- Li, Yimin;
- Rao, Shyam;
- Chen, Wen;
- Azghadi, Soheila F;
- Nguyen, Ky Nam Bao;
- Moran, Angel;
- Usera, Brittni M;
- Dyer, Brandon A;
- Shang, Lu;
- Chen, Quan;
- Rong, Yi
Purpose: To evaluate the accuracy of deep-learning-based auto-segmentation of the superior constrictor, middle constrictor, inferior constrictor, and larynx in comparison with a traditional multi-atlas-based method. Methods and Materials: One hundred and five computed tomography image datasets from 83 head and neck cancer patients were retrospectively collected and the superior constrictor, middle constrictor, inferior constrictor, and larynx were analyzed for deep-learning versus multi-atlas-based segmentation. Eighty-three computed tomography images (40 diagnostic computed tomography and 43 planning computed tomography) were used for training the convolutional neural network, and for atlas-based model training. The remaining 22 computed tomography datasets were used for validation of the atlas-based auto-segmentation versus deep-learning-based auto-segmentation contours, both of which were compared with the corresponding manual contours. Quantitative measures included Dice similarity coefficient, recall, precision, Hausdorff distance, 95th percentile of Hausdorff distance, and mean surface distance. Dosimetric differences between the auto-generated contours and manual contours were evaluated. Subjective evaluation was obtained from 3 clinical observers to blindly score the autosegmented structures based on the percentage of slices that require manual modification. Results: The deep-learning-based auto-segmentation versus atlas-based auto-segmentation results were compared for the superior constrictor, middle constrictor, inferior constrictor, and larynx. The mean Dice similarity coefficient values for the 4 structures were 0.67, 0.60, 0.65, and 0.84 for deep-learning-based auto-segmentation, whereas atlas-based auto-segmentation has Dice similarity coefficient results at 0.45, 0.36, 0.50, and 0.70, respectively. The mean 95th percentile of Hausdorff distance (cm) for the 4 structures were 0.41, 0.57, 0.59, and 0.54 for deep-learning-based auto-segmentation, but 0.78, 0.95, 0.96, and 1.23 for atlas-based auto-segmentation results, respectively.
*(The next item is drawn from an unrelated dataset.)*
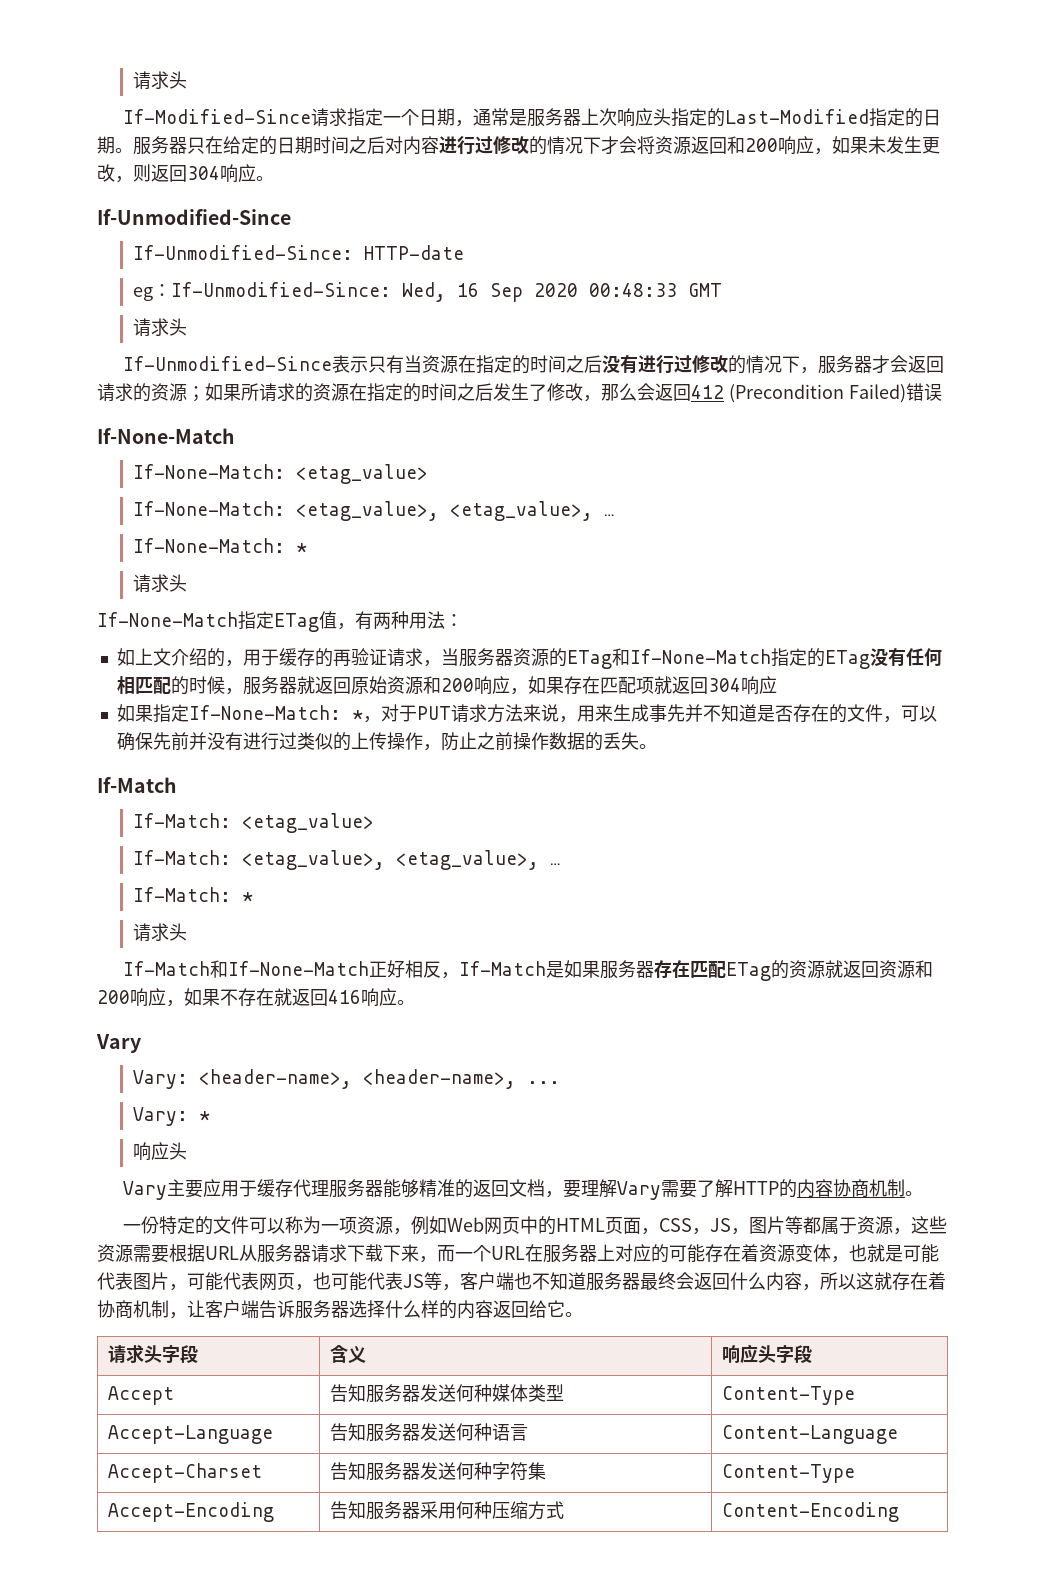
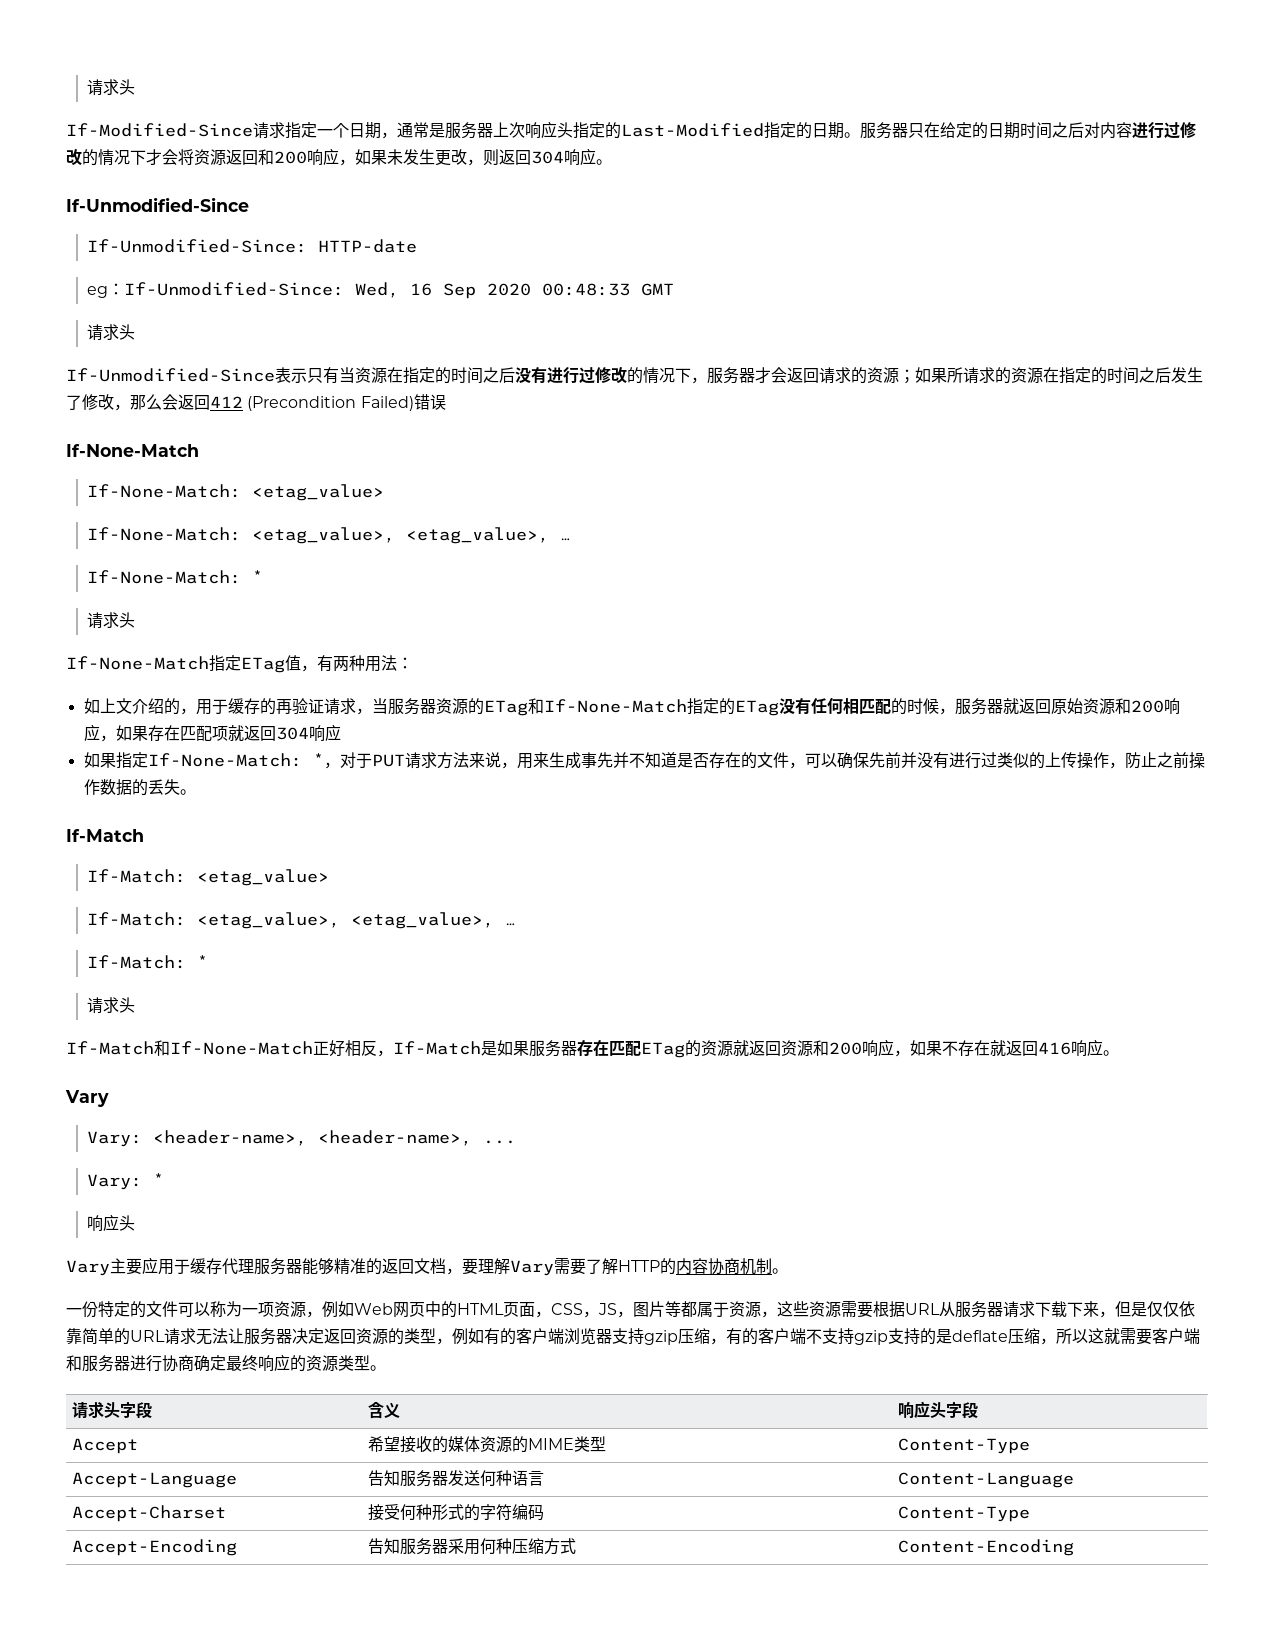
[437,1244,939,1263] [97,1272,946,1291] [97,1300,565,1319] 而一个URL在服务器上对应的可能存在着资源变体，也就是可能代表图片，可能代表网页，也可能代表JS等，客户端也不知道服务器最终会返回什么内容，所以这就存在着协商机制，让客户端告诉服务器选择什么样的内容返回给它 -> [1115,1301,1195,1317] [66,1328,1200,1345] [66,1354,370,1372] 但是仅仅依靠简单的URL请求无法让服务器决定返回资源的类型，例如有的客户端浏览器支持gzip压缩，有的客户端不支持gzip支持的是deflate压缩，所以这就需要客户端和服务器进行协商确定最终响应的资源类型
[330,1384,529,1403] 告知服务器发送何种媒体 -> [368,1436,575,1453] 希望接收的媒体资源的MIME
[330,1462,547,1481] 告知服务器发送何种字符集 -> [368,1504,545,1521] 接受何种形式的字符编码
Similar mean dose differences were obtained from the 2 sets of autosegmented contours compared to manual contours. The dose-volume discrepancies and the average modification rates were higher with the atlas-based auto-segmentation contours. Conclusion: Swallowing-related structures are more accurately generated with DL-based versus atlas-based segmentation when compared with manual contours.